All of lore.kernel.org
 help / color / mirror / Atom feed
From: Denys Vlasenko <dvlasenk@redhat.com>
To: Andy Lutomirski <luto@amacapital.net>,
	Andrey Wagin <avagin@gmail.com>, Ingo Molnar <mingo@redhat.com>
Cc: Linus Torvalds <torvalds@linux-foundation.org>,
	Oleg Nesterov <oleg@redhat.com>, Borislav Petkov <bp@alien8.de>,
	"H. Peter Anvin" <hpa@zytor.com>,
	Frederic Weisbecker <fweisbec@gmail.com>, X86 ML <x86@kernel.org>,
	Alexei Starovoitov <ast@plumgrid.com>,
	Will Drewry <wad@chromium.org>, Kees Cook <keescook@chromium.org>,
	LKML <linux-kernel@vger.kernel.org>
Subject: Re: [PATCH 2/3 v3] x86: entry_64.S: always allocate complete "struct pt_regs"
Date: Wed, 25 Feb 2015 22:28:52 +0100	[thread overview]
Message-ID: <54EE3E94.7060208@redhat.com> (raw)
In-Reply-To: <CALCETrWWHxqZo+aaDrPhJKEORMWG5Fn4-8Hq6B19yNX++GLb5g@mail.gmail.com>

On 02/25/2015 09:10 PM, Andy Lutomirski wrote:
> On Wed, Feb 25, 2015 at 11:59 AM, Andrey Wagin <avagin@gmail.com> wrote:
>> 2015-02-25 21:42 GMT+03:00 Denys Vlasenko <dvlasenk@redhat.com>:
>>> On 02/25/2015 01:37 PM, Andrey Wagin wrote:
>>>> 2015-02-13 0:54 GMT+03:00 Denys Vlasenko <dvlasenk@redhat.com>:
>>>>> 64-bit code was using six stack slots less by not saving/restoring
>>>>> registers which are callee-preserved according to C ABI,
>>>>> and not allocating space for them.
>>>>> Only when syscall needed a complete "struct pt_regs",
>>>>> the complete area was allocated and filled in.
>>>>> As an additional twist, on interrupt entry a "slightly less truncated pt_regs"
>>>>> trick is used, to make nested interrupt stacks easier to unwind.
>>>>>
>>>>> This proved to be a source of significant obfuscation and subtle bugs.
>>>>> For example, stub_fork had to pop the return address,
>>>>> extend the struct, save registers, and push return address back.

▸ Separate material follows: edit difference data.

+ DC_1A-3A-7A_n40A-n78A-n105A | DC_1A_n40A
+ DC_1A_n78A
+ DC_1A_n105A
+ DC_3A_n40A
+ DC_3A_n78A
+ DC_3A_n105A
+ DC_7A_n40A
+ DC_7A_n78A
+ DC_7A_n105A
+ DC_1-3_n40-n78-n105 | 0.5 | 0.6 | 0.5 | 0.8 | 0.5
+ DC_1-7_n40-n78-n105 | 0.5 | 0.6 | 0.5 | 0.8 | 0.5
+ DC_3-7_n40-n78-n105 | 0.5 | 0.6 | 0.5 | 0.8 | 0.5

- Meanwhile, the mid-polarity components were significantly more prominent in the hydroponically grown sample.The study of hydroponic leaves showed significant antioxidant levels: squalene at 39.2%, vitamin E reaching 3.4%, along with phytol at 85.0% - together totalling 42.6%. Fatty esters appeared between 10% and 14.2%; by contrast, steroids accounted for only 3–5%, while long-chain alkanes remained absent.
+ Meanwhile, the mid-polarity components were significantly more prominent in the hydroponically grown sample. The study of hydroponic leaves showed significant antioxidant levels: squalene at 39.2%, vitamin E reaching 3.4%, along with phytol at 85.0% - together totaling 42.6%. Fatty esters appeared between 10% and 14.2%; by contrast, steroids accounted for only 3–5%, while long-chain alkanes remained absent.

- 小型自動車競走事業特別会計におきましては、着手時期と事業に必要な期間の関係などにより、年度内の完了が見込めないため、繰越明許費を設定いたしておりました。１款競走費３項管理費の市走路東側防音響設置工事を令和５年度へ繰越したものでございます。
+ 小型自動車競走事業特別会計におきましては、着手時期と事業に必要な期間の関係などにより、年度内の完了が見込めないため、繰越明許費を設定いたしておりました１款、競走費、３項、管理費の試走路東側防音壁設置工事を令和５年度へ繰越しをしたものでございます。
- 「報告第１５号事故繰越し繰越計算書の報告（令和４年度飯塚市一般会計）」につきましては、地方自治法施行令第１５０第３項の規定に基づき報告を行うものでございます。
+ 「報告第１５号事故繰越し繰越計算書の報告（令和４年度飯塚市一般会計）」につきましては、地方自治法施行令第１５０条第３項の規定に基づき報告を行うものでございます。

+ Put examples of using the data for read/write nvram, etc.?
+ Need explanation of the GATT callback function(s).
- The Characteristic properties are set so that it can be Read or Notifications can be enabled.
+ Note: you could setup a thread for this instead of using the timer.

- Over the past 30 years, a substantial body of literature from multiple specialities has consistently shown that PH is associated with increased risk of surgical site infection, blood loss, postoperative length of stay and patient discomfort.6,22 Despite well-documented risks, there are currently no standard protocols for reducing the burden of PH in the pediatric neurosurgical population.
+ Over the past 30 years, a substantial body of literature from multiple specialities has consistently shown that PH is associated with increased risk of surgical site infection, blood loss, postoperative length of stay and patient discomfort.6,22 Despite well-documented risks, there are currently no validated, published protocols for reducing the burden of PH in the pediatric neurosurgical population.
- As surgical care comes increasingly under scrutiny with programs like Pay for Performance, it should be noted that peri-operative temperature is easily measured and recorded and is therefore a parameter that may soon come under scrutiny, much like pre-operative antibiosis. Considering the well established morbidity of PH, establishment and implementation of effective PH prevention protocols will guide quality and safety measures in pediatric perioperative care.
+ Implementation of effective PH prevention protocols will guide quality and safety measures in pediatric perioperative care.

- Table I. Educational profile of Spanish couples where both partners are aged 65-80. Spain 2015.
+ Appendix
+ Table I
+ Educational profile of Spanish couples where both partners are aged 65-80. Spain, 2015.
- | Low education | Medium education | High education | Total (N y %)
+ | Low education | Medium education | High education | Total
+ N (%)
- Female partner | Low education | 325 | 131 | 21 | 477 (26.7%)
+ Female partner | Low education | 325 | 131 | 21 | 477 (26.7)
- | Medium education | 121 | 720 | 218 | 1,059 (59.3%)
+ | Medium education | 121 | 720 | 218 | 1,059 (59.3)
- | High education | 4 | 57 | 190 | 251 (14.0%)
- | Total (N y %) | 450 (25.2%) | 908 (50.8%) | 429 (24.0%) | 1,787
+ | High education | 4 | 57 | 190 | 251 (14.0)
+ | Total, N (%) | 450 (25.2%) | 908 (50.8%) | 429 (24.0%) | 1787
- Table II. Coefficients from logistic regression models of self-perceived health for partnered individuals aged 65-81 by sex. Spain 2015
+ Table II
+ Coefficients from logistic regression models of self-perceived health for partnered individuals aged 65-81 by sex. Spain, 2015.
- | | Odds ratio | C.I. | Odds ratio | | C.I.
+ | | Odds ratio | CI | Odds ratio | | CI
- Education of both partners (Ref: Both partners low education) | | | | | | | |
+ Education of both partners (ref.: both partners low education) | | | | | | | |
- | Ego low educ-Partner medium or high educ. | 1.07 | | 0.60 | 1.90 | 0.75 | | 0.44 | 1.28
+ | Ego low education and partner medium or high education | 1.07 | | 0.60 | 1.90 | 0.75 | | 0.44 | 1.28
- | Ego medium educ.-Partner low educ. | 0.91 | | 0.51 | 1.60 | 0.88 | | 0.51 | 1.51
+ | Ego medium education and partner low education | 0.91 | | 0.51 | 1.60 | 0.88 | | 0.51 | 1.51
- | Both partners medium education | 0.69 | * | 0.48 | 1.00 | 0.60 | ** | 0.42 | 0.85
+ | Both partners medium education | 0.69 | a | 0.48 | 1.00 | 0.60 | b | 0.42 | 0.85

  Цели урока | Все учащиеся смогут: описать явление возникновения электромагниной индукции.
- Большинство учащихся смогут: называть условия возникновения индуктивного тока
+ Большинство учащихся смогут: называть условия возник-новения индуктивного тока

Ugly.
>>>>> ia32_ptregs_common pops return address and "returns" via jmp insn,
>>>>> throwing a wrench into CPU return stack cache.
>>>>>
>>>>> This patch changes code to always allocate a complete "struct pt_regs".
>>>>> The saving of registers is still done lazily.
>>>>>
>>>>> "Partial pt_regs" trick on interrupt stack is retained.
>>>>>
>>>>> Macros which manipulate "struct pt_regs" on stack are reworked:
>>>>> ALLOC_PT_GPREGS_ON_STACK allocates the structure.
>>>>> SAVE_C_REGS saves to it those registers which are clobbered by C code.
>>>>> SAVE_EXTRA_REGS saves to it all other registers.
>>>>> Corresponding RESTORE_* and REMOVE_PT_GPREGS_FROM_STACK macros reverse it.
>>>>>
>>>>> ia32_ptregs_common, stub_fork and friends lost their ugly dance with
>>>>> return pointer.
>>>>>
>>>>> LOAD_ARGS32 in ia32entry.S now uses symbolic stack offsets
>>>>> instead of magic numbers.
>>>>>
>>>>> error_entry and save_paranoid now use SAVE_C_REGS + SAVE_EXTRA_REGS
>>>>> instead of having it open-coded yet again.
>>>>>
>>>>> Patch was run-tested: 64-bit executables, 32-bit executables,
>>>>> strace works.
>>>>> Timing tests did not show measurable difference in 32-bit
>>>>> and 64-bit syscalls.
>>>>
>>>> Hello Denys,
>>>>
>>>> My test vm doesn't boot with this patch. Could you help to investigate
>>>> this issue?
>>>
>>> I think I found it. This part of my patch is possibly wrong:
>>>
>>> @@ -171,9 +171,9 @@ static inline int arch_irqs_disabled(void)
>>>  #define ARCH_LOCKDEP_SYS_EXIT_IRQ      \
>>>         TRACE_IRQS_ON; \
>>>         sti; \
>>> -       SAVE_REST; \
>>> +       SAVE_EXTRA_REGS; \
>>>         LOCKDEP_SYS_EXIT; \
>>> -       RESTORE_REST; \
>>> +       RESTORE_EXTRA_REGS; \
>>>         cli; \
>>>         TRACE_IRQS_OFF;
>>>
>>> The "SAVE_REST" here is intended to really *push* extra regs on stack,
>>> but the patch changed it so that they are written to existing stack
>>> slots above.
>>>
>>> From code inspection it should work in almost all cases, but some
>>> locations where it is used are really obscure.
>>>
>>> If there are places where *pushing* regs is really necessary,
>>> this can corrupt rbp,rbx,r12-15 registers.
>>>
>>> Your config has CONFIG_LOCKDEP=y, I think it's worth trying whether the bug
>>> was here.
>>> Please find updated patch attached. Can you try it?
>>
>> It doesn't work

Thanks for testing it anyway.


>> [    3.016262] traps: systemd-cgroups[390] general protection
>> ip:7f456f7b6028 sp:7fffdc059718 error:0 in
>> ld-2.18.so[7f456f79e000+20000]

This is what I know about these crashes. The SEGV itself is caused by
HLT instruction executed by dynamic loader, ld-2.NN.so.
The instruction is in _exit function, and is only reachable if
exit_group and exit syscalls fail to terminate the process.
So it seems that syscall execution is getting badly broken somehow
at some point.

This happens to both reporters.

My theory that it is related to lockdep seems to be wrong, because
Sabrina's kernel is not lockdep-enabled, yet it sees the same failure.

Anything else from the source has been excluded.